I cannot agree that this policy is silent with respect to coverage where a named excluded driver has stolen a vehicle. The words in the provision are loud, clear, and explicit: "all liability coverage is void."

Furthermore, the majority states that two possible interpretations of this contract stem from this "silence." The majority adopts plaintiff's interpretation that the named-driver exclusion applies only where the excluded driver is operating the vehicle with the insured's permission. This position, however, is inherently illogical. Under the majority's reasoning, coverage exists every time the excluded driver takes the vehicle without permission. The only situation where coverage would not exist would be in the unlikely circumstance where the insured affirmatively allows the excluded driver to operate the vehicle.

To reach this rather convoluted result, the majority relies upon the "rule of reasonable expectation." In Powers v DAIIE, 427 Mich. 602, 611; 398 NW2d 411 (1986), the Supreme Court applied the rule of reasonable expectation, as well as other rules of construction, to void exclusions in policies where the insurer's method of exclusion — "by the definition of terms at variance with their common meaning, which most policyholders would consider clear without definition" — were found to be ambiguous. The Court considered whether the policyholder, upon reading the liability provisions, could reasonably expect coverage.

In applying this test to the case at bar, the *282 majority reached a conclusion that is inconsistent with the language of the policy. The majority admits that the policy does provide notice that the excluded driver not be allowed to drive the vehicle. However, the opinion continues, the reasonable expectation of the insured under this policy would be that the vehicle would be covered if the excluded driver were to operate the vehicle without permission! I disagree. How could any insured reasonably expect coverage in the face of language as clear as, "when a named excluded person operates a vehicle, all liability coverage will be void ..."? As Chief Justice WILLIAMS stated in Powers: "If the insurer intends to exclude such coverage when the insured person drives certain cars, it is simple enough to say so." Id. at 633. The exclusion at issue in this case, and the effects of it, are just that: clearly and simply stated.

Moreover, the majority has dismissed summarily a recent decision by this Court that it is bound to follow pursuant to Administrative Order No. 1990-6, as extended by Administrative Order No. 1994-3.[1]Verbison v Auto Club Ins Ass'n, 201 Mich.
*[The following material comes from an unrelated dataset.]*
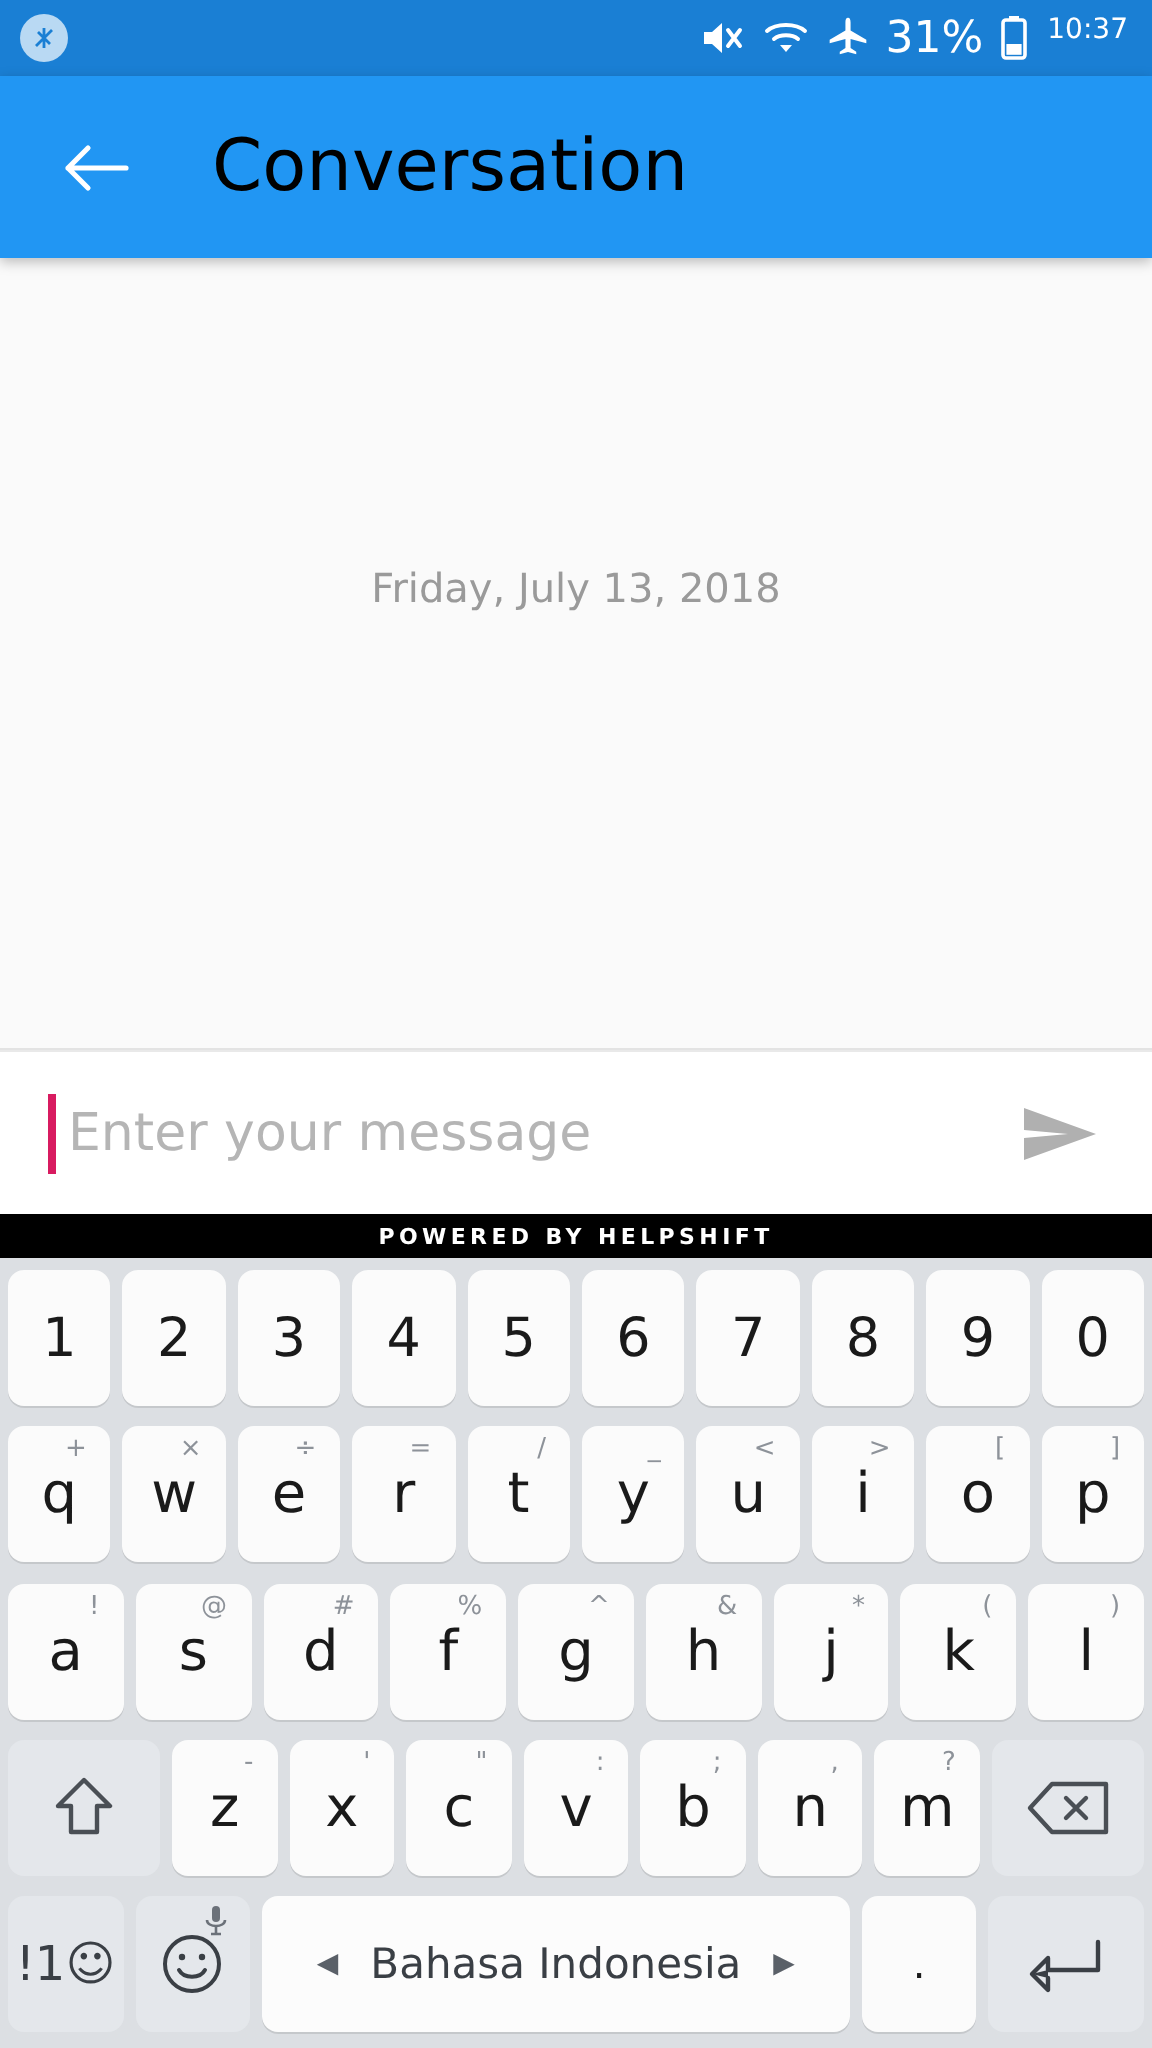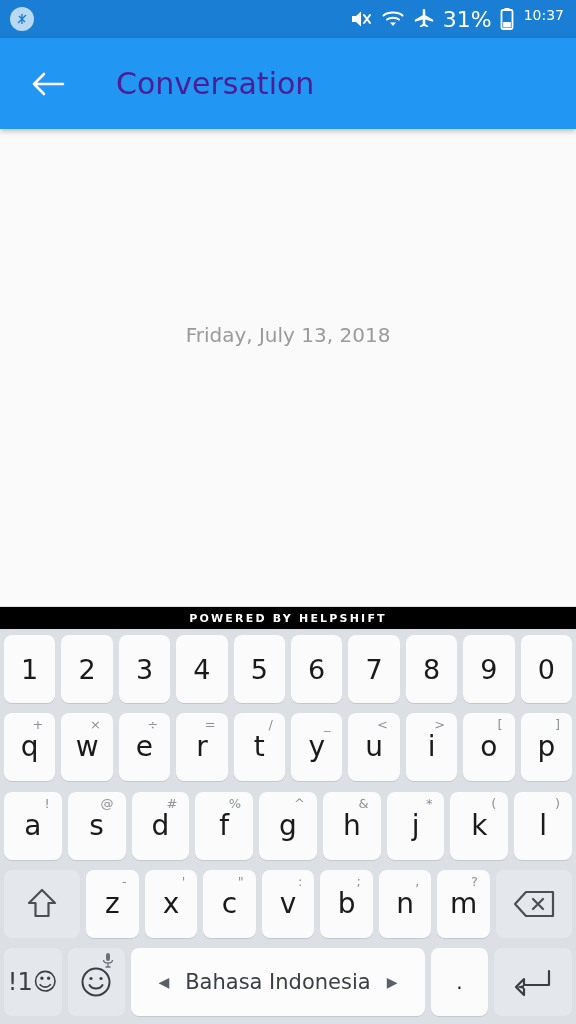"Conversation" .app-title { color: #4c1d95 -> #000000; font-size: 30px -> 36px; margin-left: 48px -> 38px }
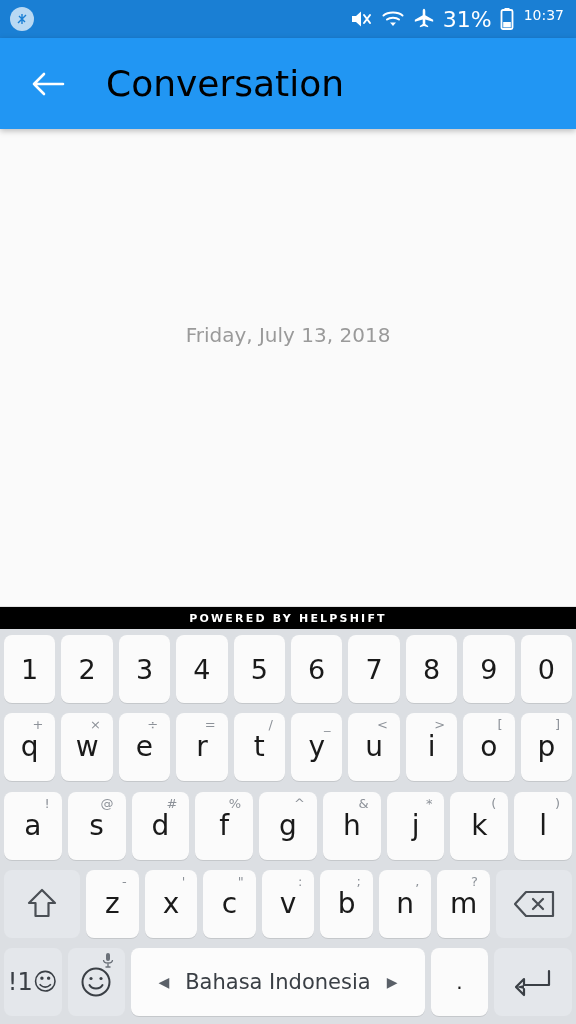"Enter your message" div.input-bar { html: none -> <div> <div> <div></div> <input> </div> <div> <svg> <path></path> </svg> </div> </div> }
App. 635; 506 NW2d 920 (1993). The facts in Verbison are similar to those at bar. The plaintiff's policy included a provision excluding a named driver identical to the exclusion here. The excluded driver in Verbison found a hidden set of keys, took the car, and was involved in a collision. The defendant denied coverage pursuant to the excluded-driver endorsement. The plaintiff brought a declaratory judgment action on the basis that the constitutional guarantees of due process were abridged *283 by the excluded-driver provision. The plaintiff argued that the warning in the policy was inadequate to allow him to waive knowingly his right to due process because he was not fully informed of the consequences of the exclusion. The Verbison Court responded by reaffirming this Court's position that the policy language dictated by MCL 500.3009(2); MSA 24.13009(2) is clear and unambiguous. "[T]he Court has explicitly held that § 3009(2) presents `no room for judicial construction or interpretation.'" Id. at 640, quoting Allstate Ins Co v DAIIE, 142 Mich. App. 436, 492; 369 NW2d 908 (1985). See also, e.g., Allstate Ins Co v DAIIE, 73 Mich. App. 112; 251 NW2d 266 (1976).

NOTES

[*] Circuit judge, sitting on the Court of Appeals by assignment.

[1] We use the word "theft" quite broadly in this context and would include, for purposes of this opinion, cases where the vehicle was taken without permission but without the intent to permanently deprive.

[1] Administrative Order No. 1990-6 reads in pertinent part:

A panel of the Court of Appeals must follow the rule of law established by a prior published decision of the Court of Appeals issued on or after November 1, 1990.